#### PROBLEM DESCRIPTION:
Print the whole listing again exactly as it stands, leaving out any images.

#### TASK DATA:
---------------
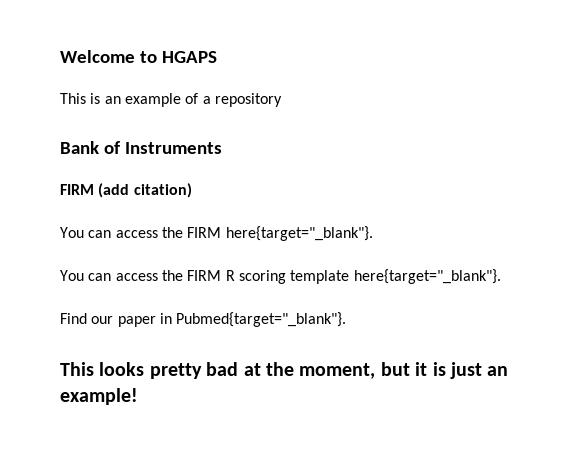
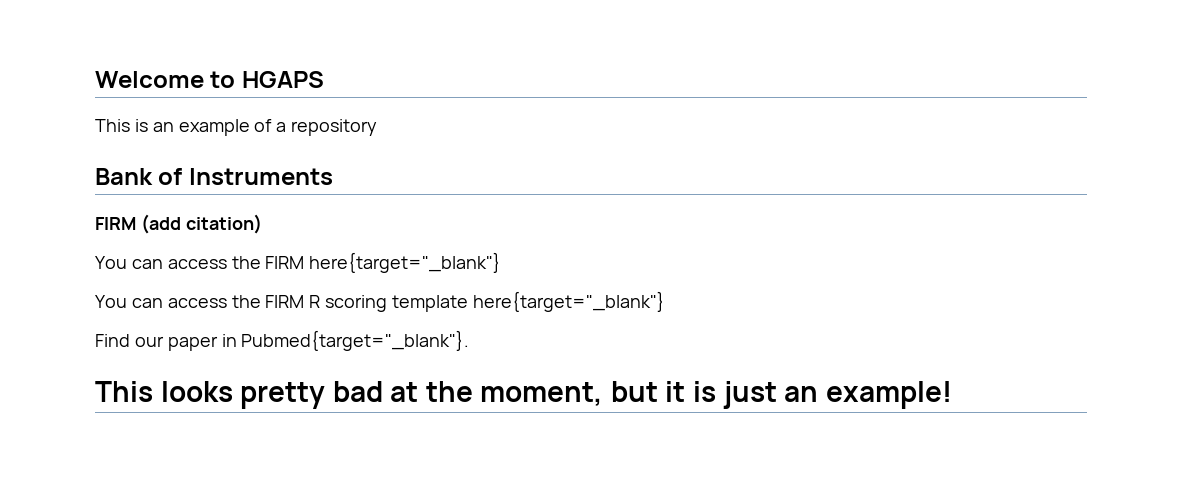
- You can access the FIRM here{target="_blank"}.
+ You can access the FIRM here{target="_blank"}
- You can access the FIRM R scoring template here{target="_blank"}.
+ You can access the FIRM R scoring template here{target="_blank"}

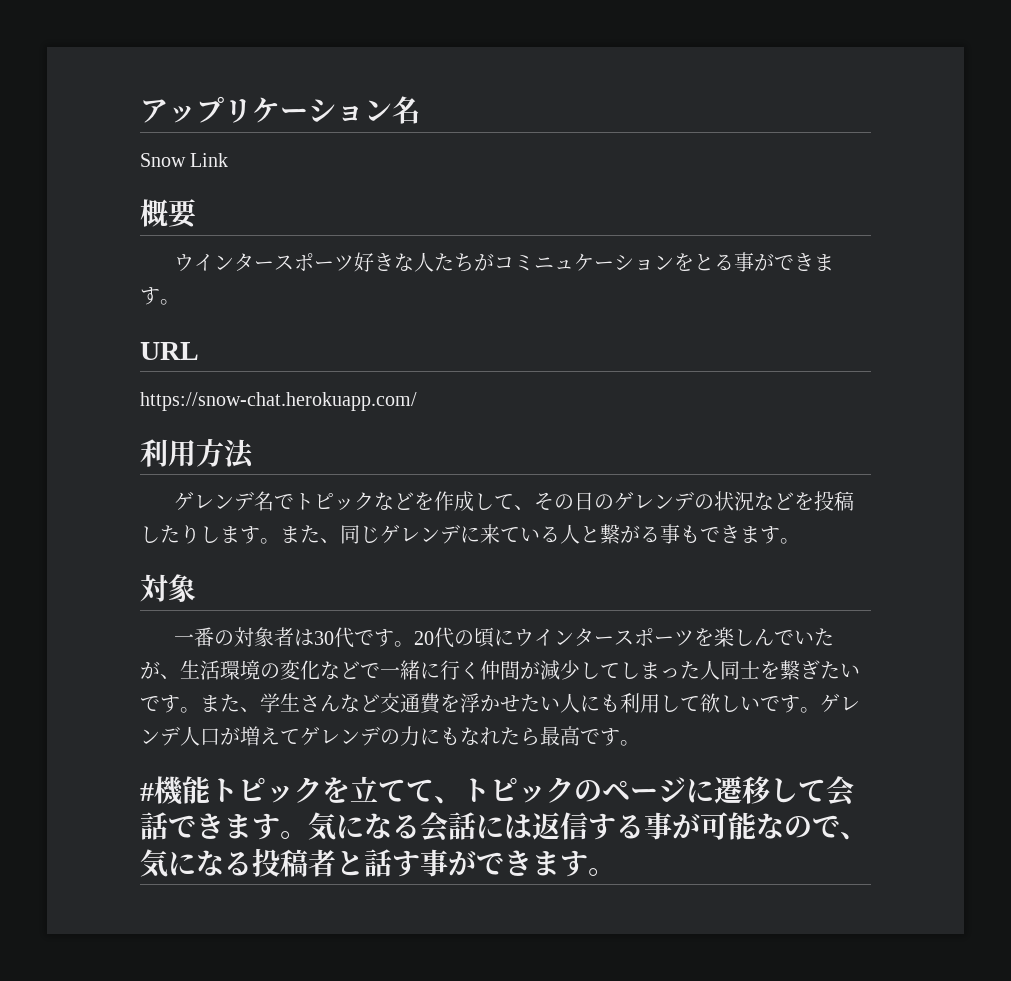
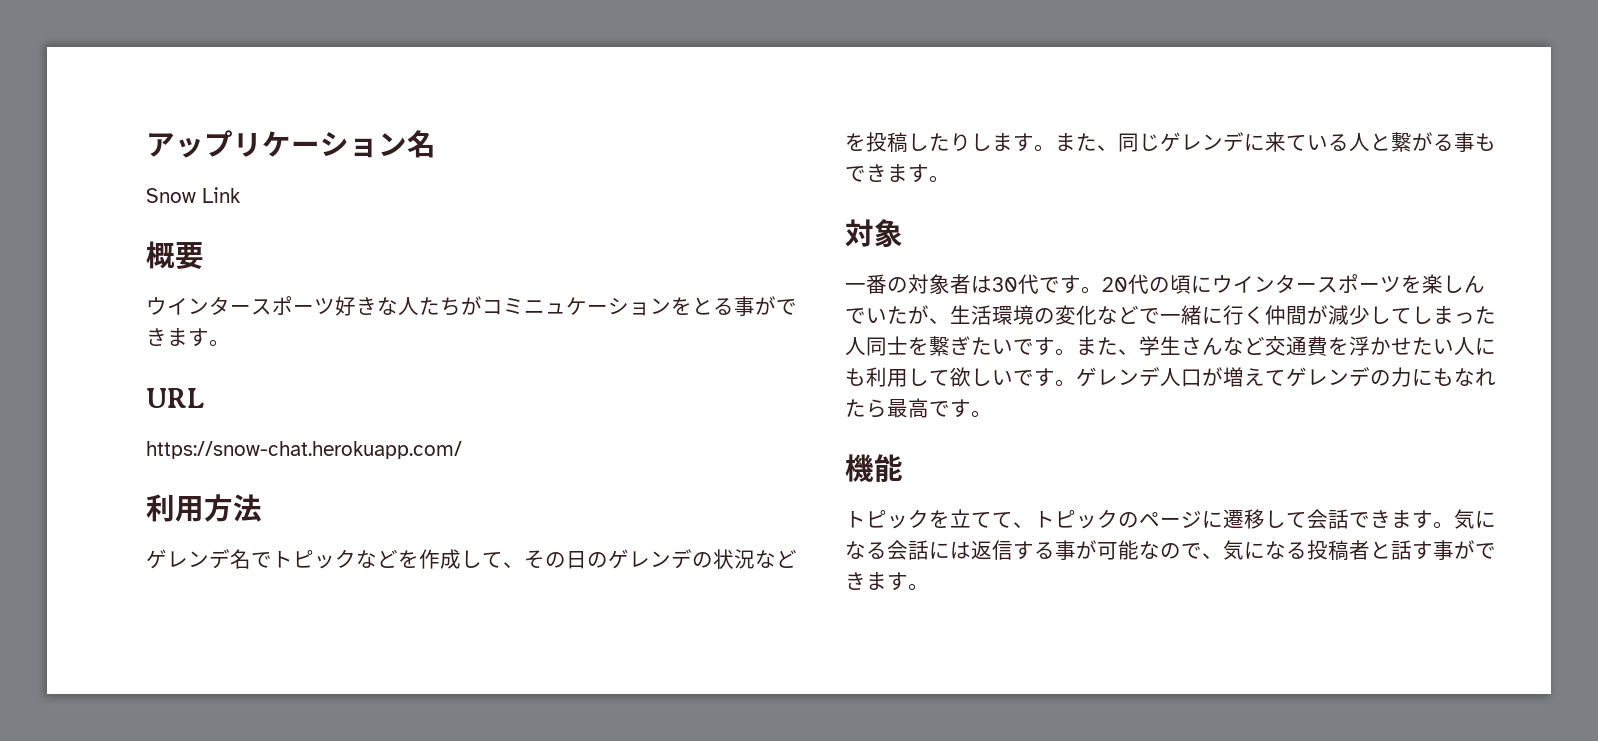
- #機能トピックを立てて、トピックのページに遷移して会話できます。
+ 機能
+ トピックを立てて、トピックのページに遷移して会話できます。

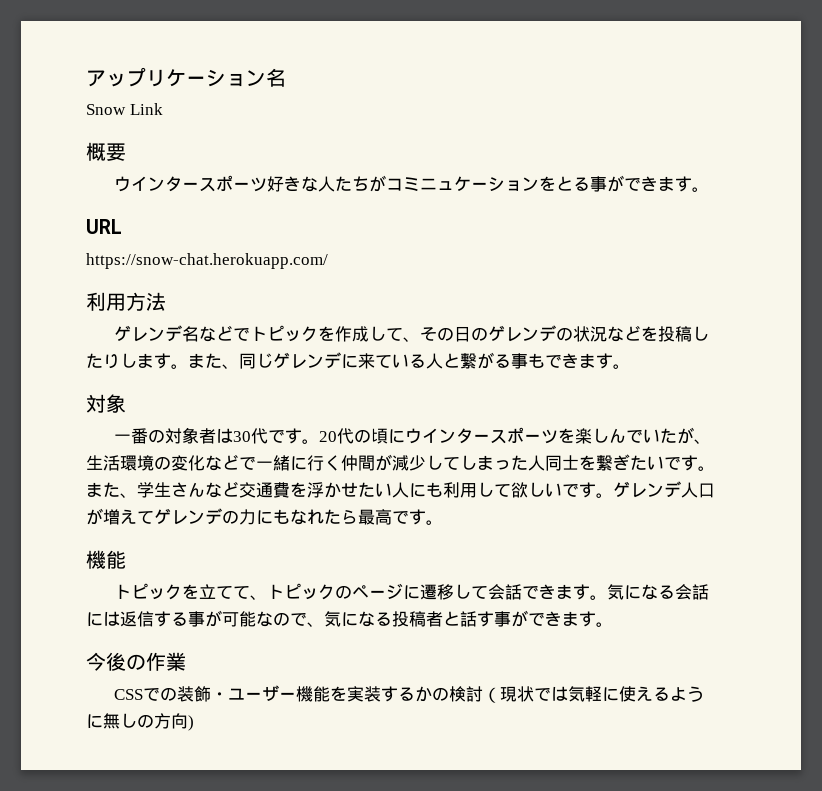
- ゲレンデ名でトピックなどを作成して、その日のゲレンデの状況などを投稿したりします。
+ ゲレンデ名などでトピックを作成して、その日のゲレンデの状況などを投稿したりします。
+ 今後の作業
+ CSSでの装飾・ユーザー機能を実装するかの検討（現状では気軽に使えるように無しの方向)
---------------
#### FINISHED TASK:
- You can access the FIRM here{target="_blank"}.
+ You can access the FIRM here{target="_blank"}
- You can access the FIRM R scoring template here{target="_blank"}.
+ You can access the FIRM R scoring template here{target="_blank"}

- #機能トピックを立てて、トピックのページに遷移して会話できます。
+ 機能
+ トピックを立てて、トピックのページに遷移して会話できます。

- ゲレンデ名でトピックなどを作成して、その日のゲレンデの状況などを投稿したりします。
+ ゲレンデ名などでトピックを作成して、その日のゲレンデの状況などを投稿したりします。
+ 今後の作業
+ CSSでの装飾・ユーザー機能を実装するかの検討（現状では気軽に使えるように無しの方向)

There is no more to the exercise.